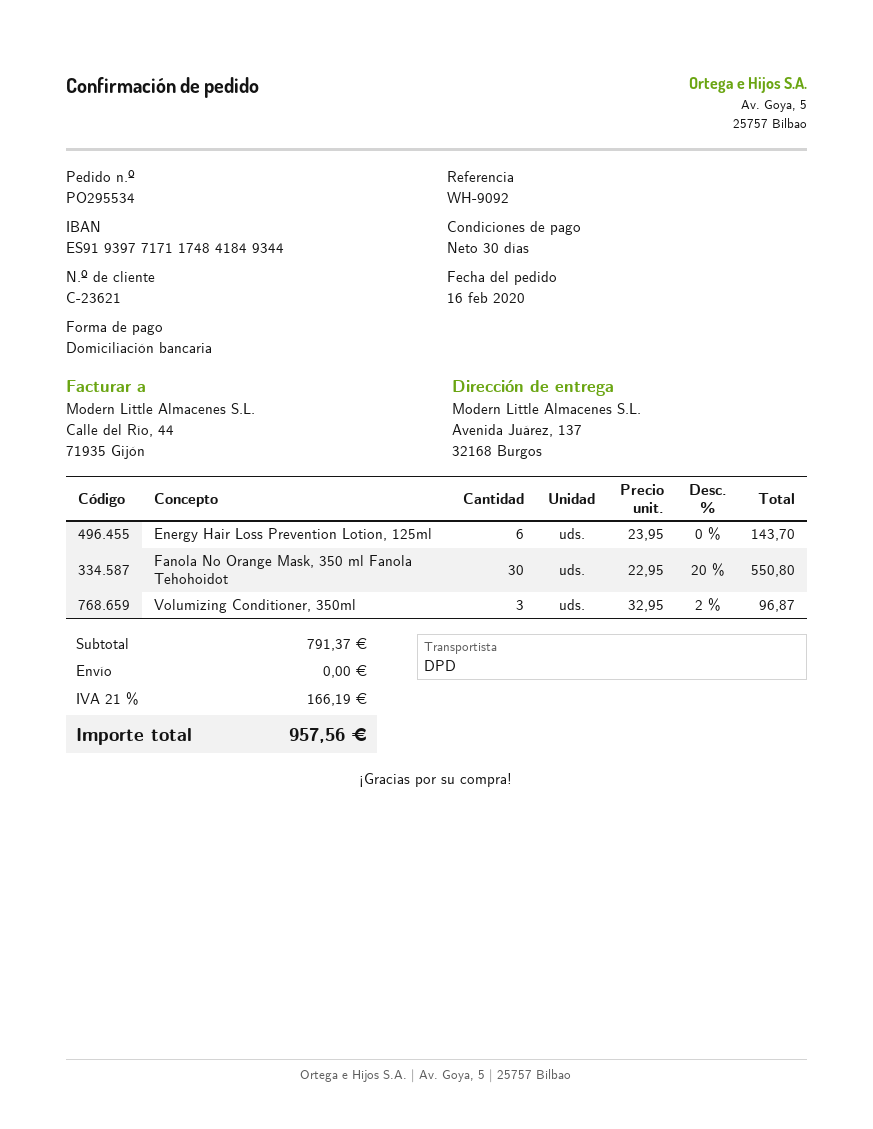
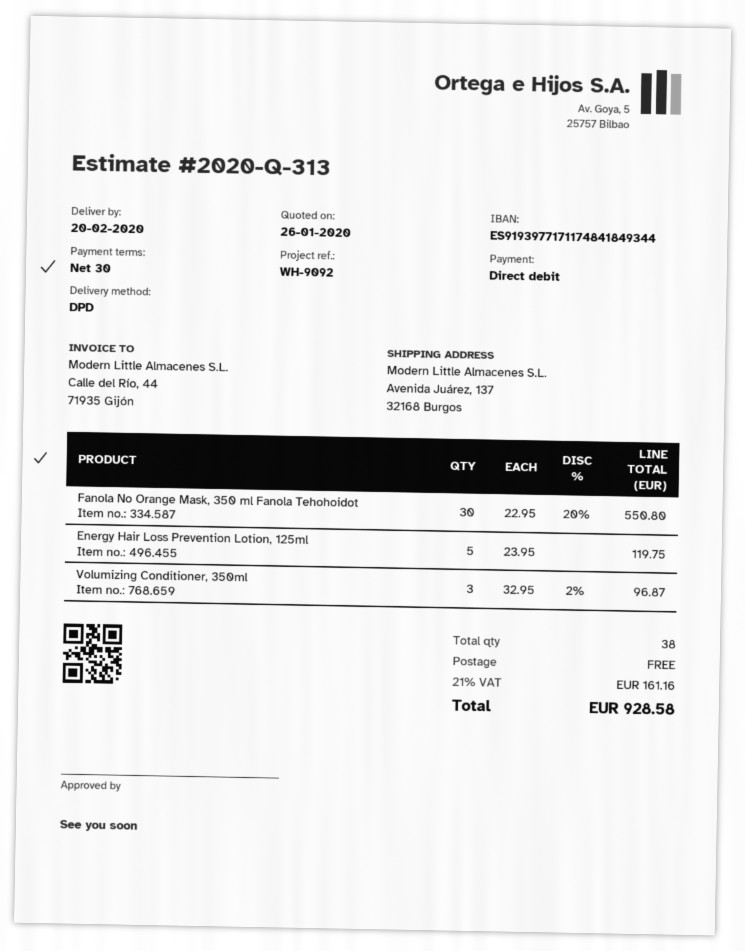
Energy Hair Loss Prevention Lotion, 125ml: 6 x 23.95 = 143.70 -> 5 x 23.95 = 119.75
tax: 21% = 166.19 -> 21% = 161.16
total: 957.56 -> 928.58

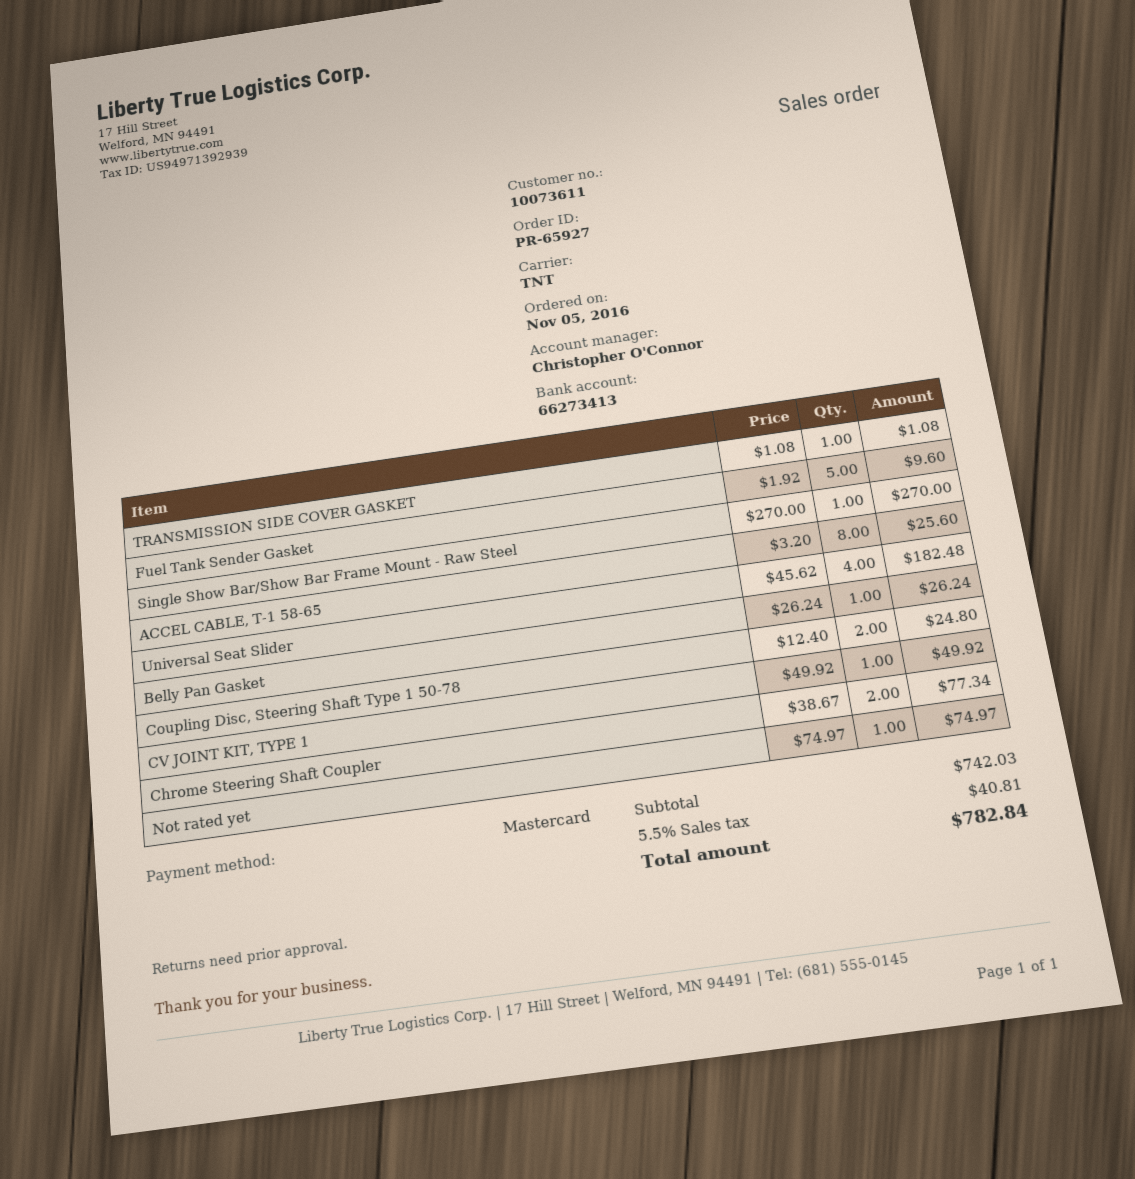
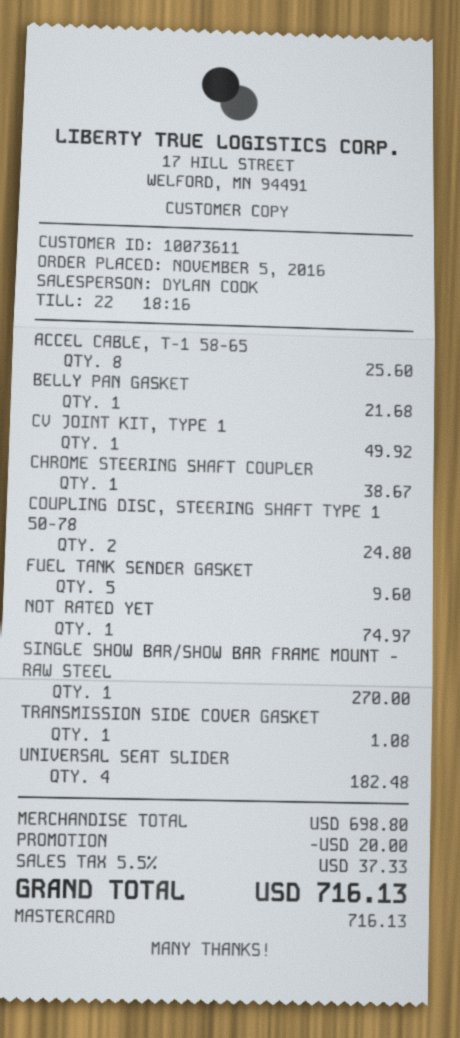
sales rep: Christopher O'Connor -> DYLAN COOK
Belly Pan Gasket: 1 for 26.24 -> 1 for 21.68
Chrome Steering Shaft Coupler: 2 for 77.34 -> 1 for 38.67
subtotal: 742.03 -> 698.80
discount: none -> 20.00
tax: 5.5% = 40.81 -> 5.5% = 37.33
total: 782.84 -> 716.13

################

__Task brief__
Your answer must be an exact transcription of the records above, minus the pictures.

__Worked solution__
Energy Hair Loss Prevention Lotion, 125ml: 6 x 23.95 = 143.70 -> 5 x 23.95 = 119.75
tax: 21% = 166.19 -> 21% = 161.16
total: 957.56 -> 928.58

sales rep: Christopher O'Connor -> DYLAN COOK
Belly Pan Gasket: 1 for 26.24 -> 1 for 21.68
Chrome Steering Shaft Coupler: 2 for 77.34 -> 1 for 38.67
subtotal: 742.03 -> 698.80
discount: none -> 20.00
tax: 5.5% = 40.81 -> 5.5% = 37.33
total: 782.84 -> 716.13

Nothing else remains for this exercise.